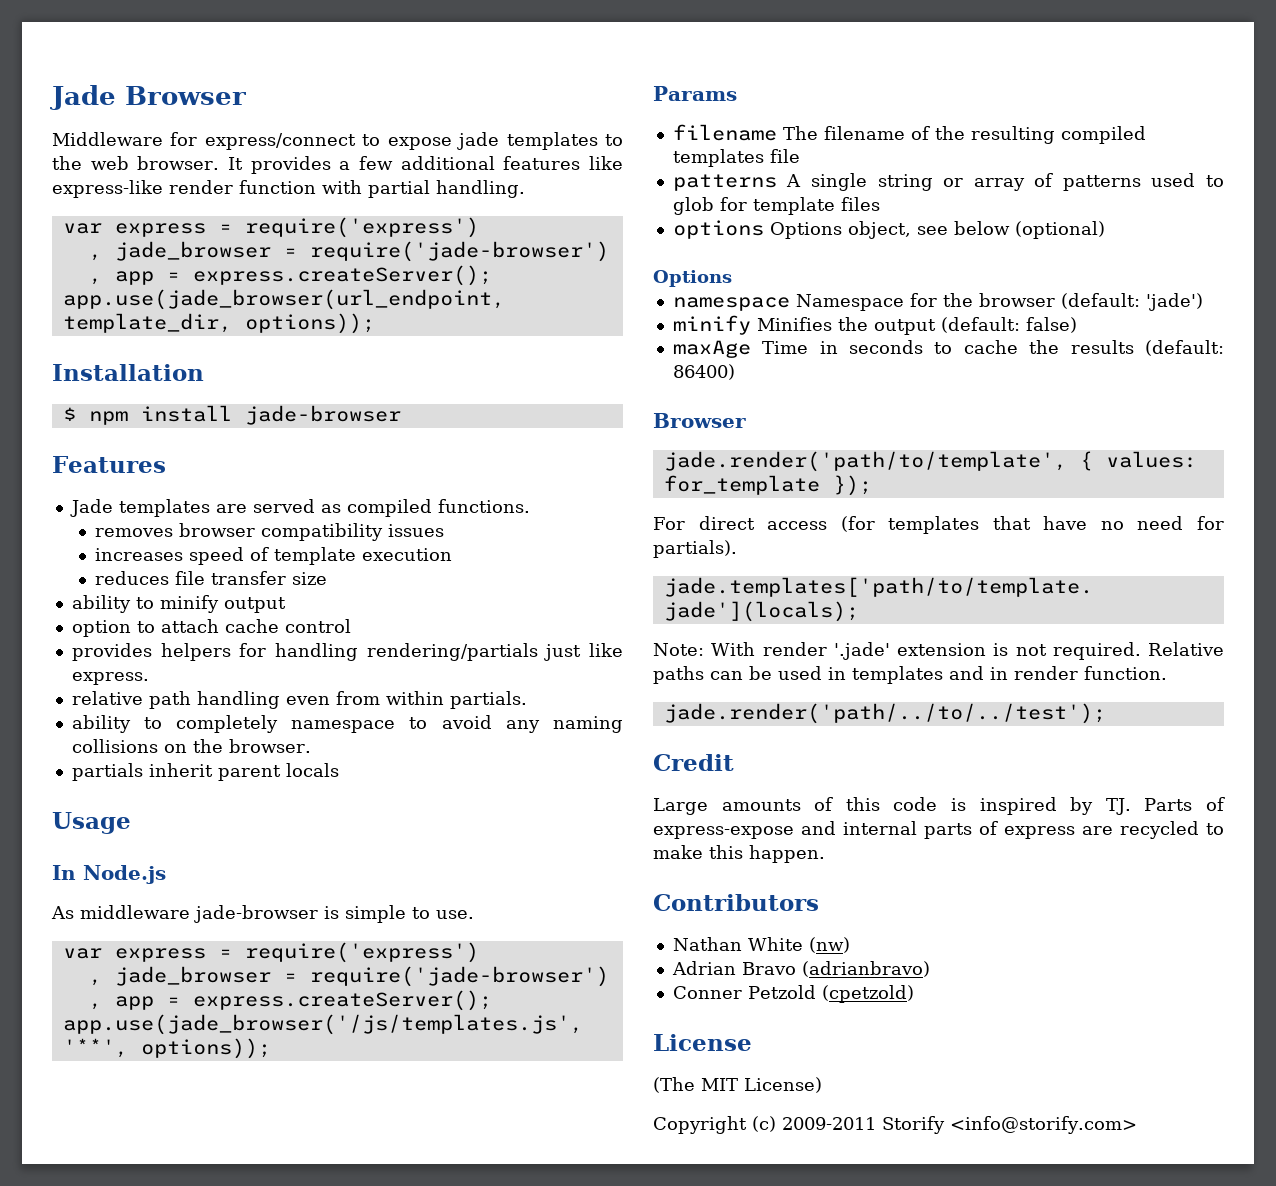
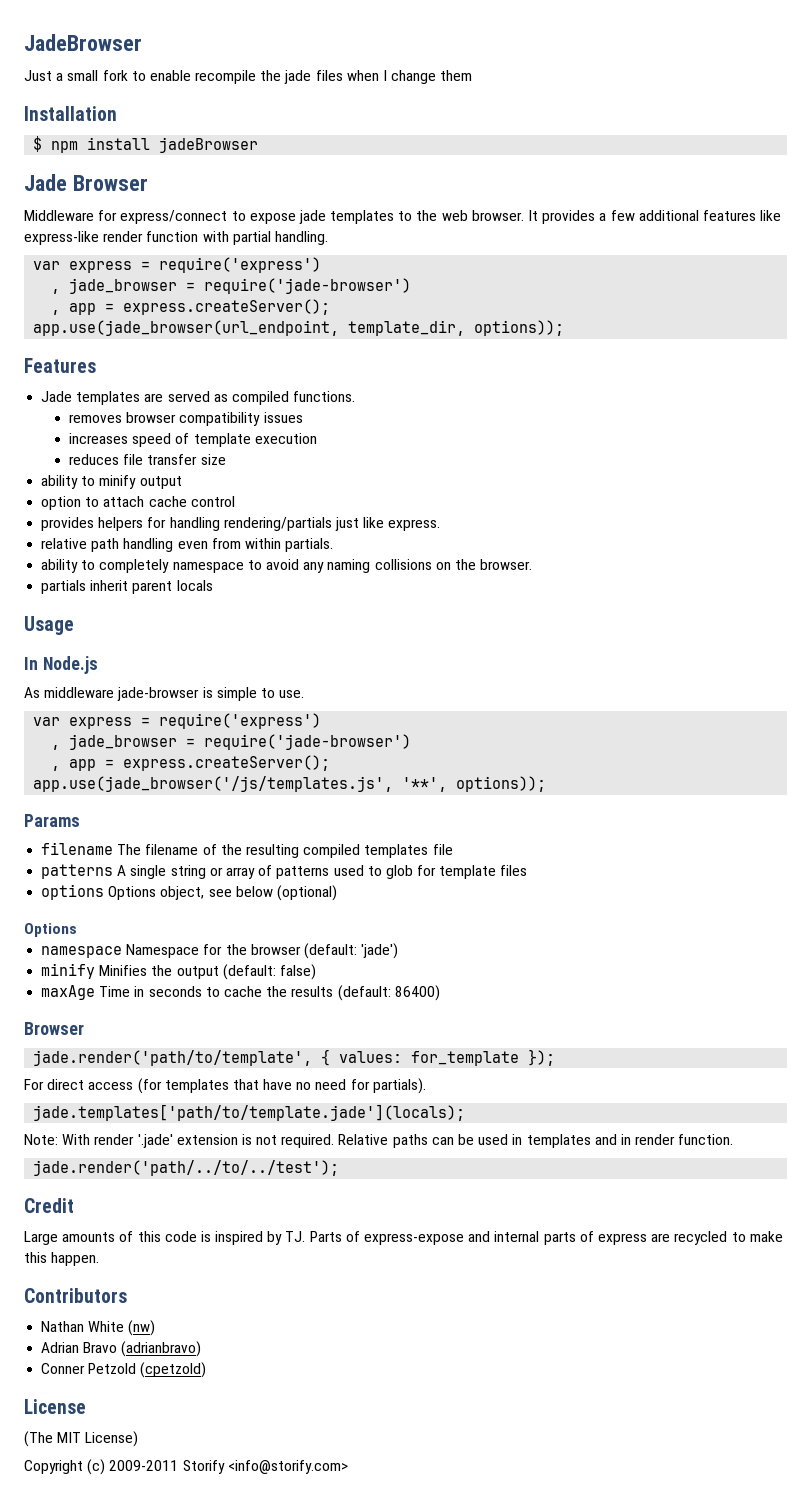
(50, 97) none -> [24,34,142,51] [24,70,473,84] [24,106,117,121] [33,136,259,153] JadeBrowser // Just a small fork to enable recompile the jade files when I change them // Installation // $ npm install jadeBrowser //
[52,364,204,381] [62,405,401,425] // Installation // $ npm install jade-browser -> (565, 328) none

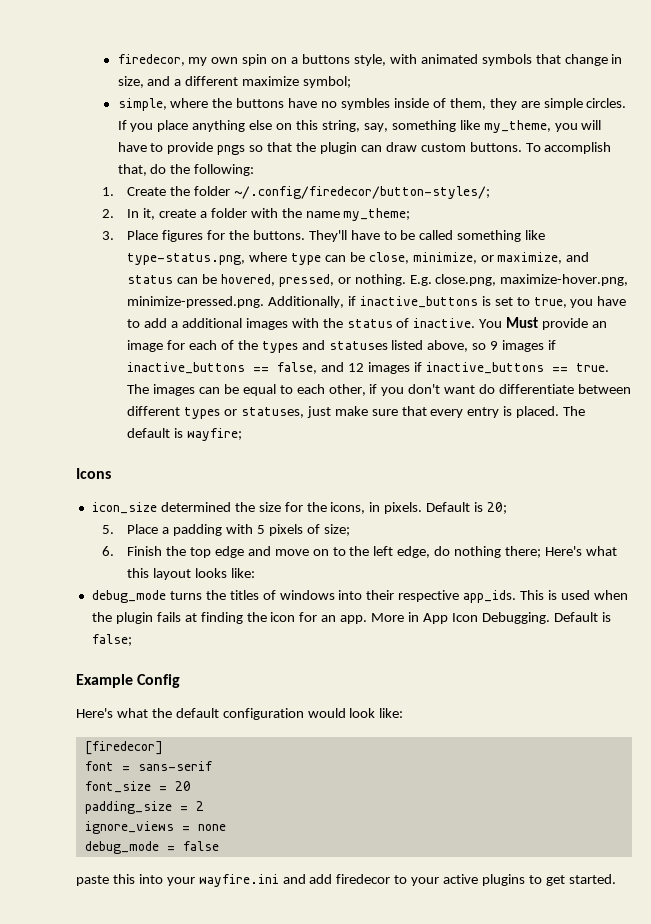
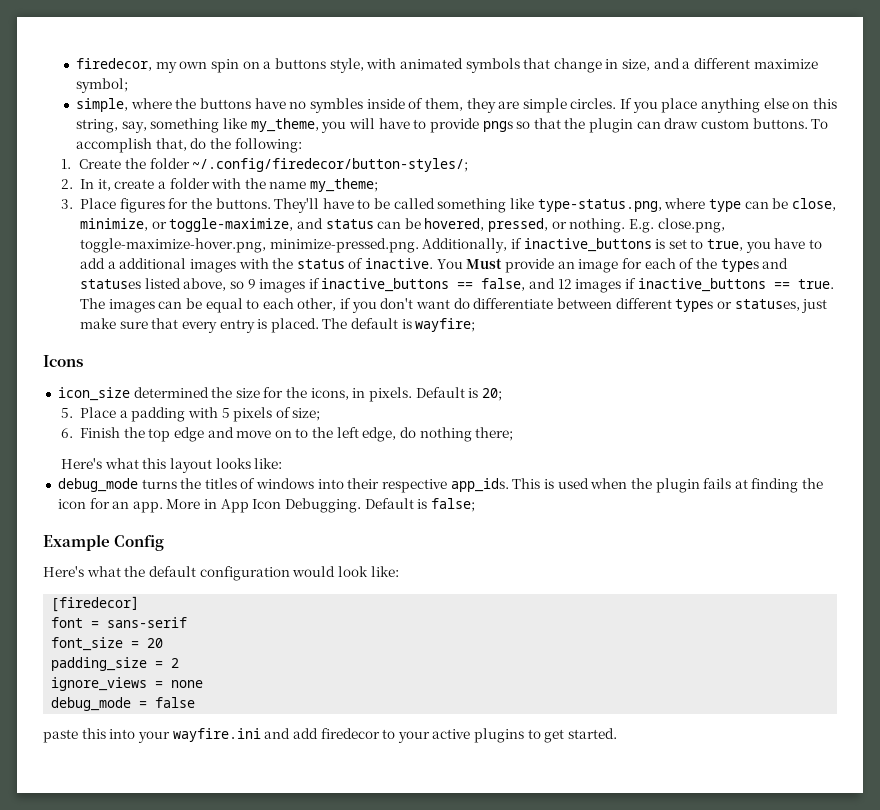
[497,252,563,264] maximize, -> [169,218,294,232] toggle-maximize,
[500,274,629,286] maximize-hover.png, -> [79,238,266,253] toggle-maximize-hover.png,
(542, 552) none -> (514, 434) //

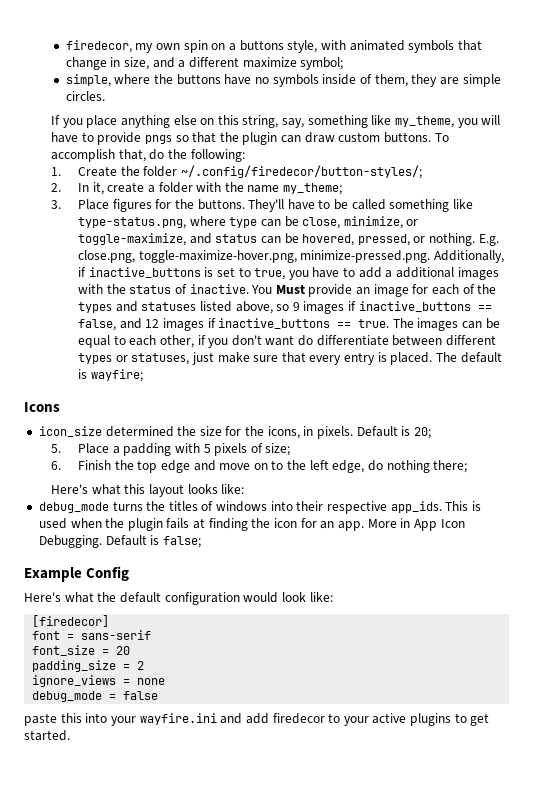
[309,98,363,113] symbles -> [272,74,319,87] symbols
(617, 103) none -> (105, 96) //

________

Search the data for "jade" and list every line in which it occurs.

-- RESPONSE TO THE EXERCISE --
(50, 97) none -> [24,34,142,51] [24,70,473,84] [24,106,117,121] [33,136,259,153] JadeBrowser // Just a small fork to enable recompile the jade files when I change them // Installation // $ npm install jadeBrowser //
[52,364,204,381] [62,405,401,425] // Installation // $ npm install jade-browser -> (565, 328) none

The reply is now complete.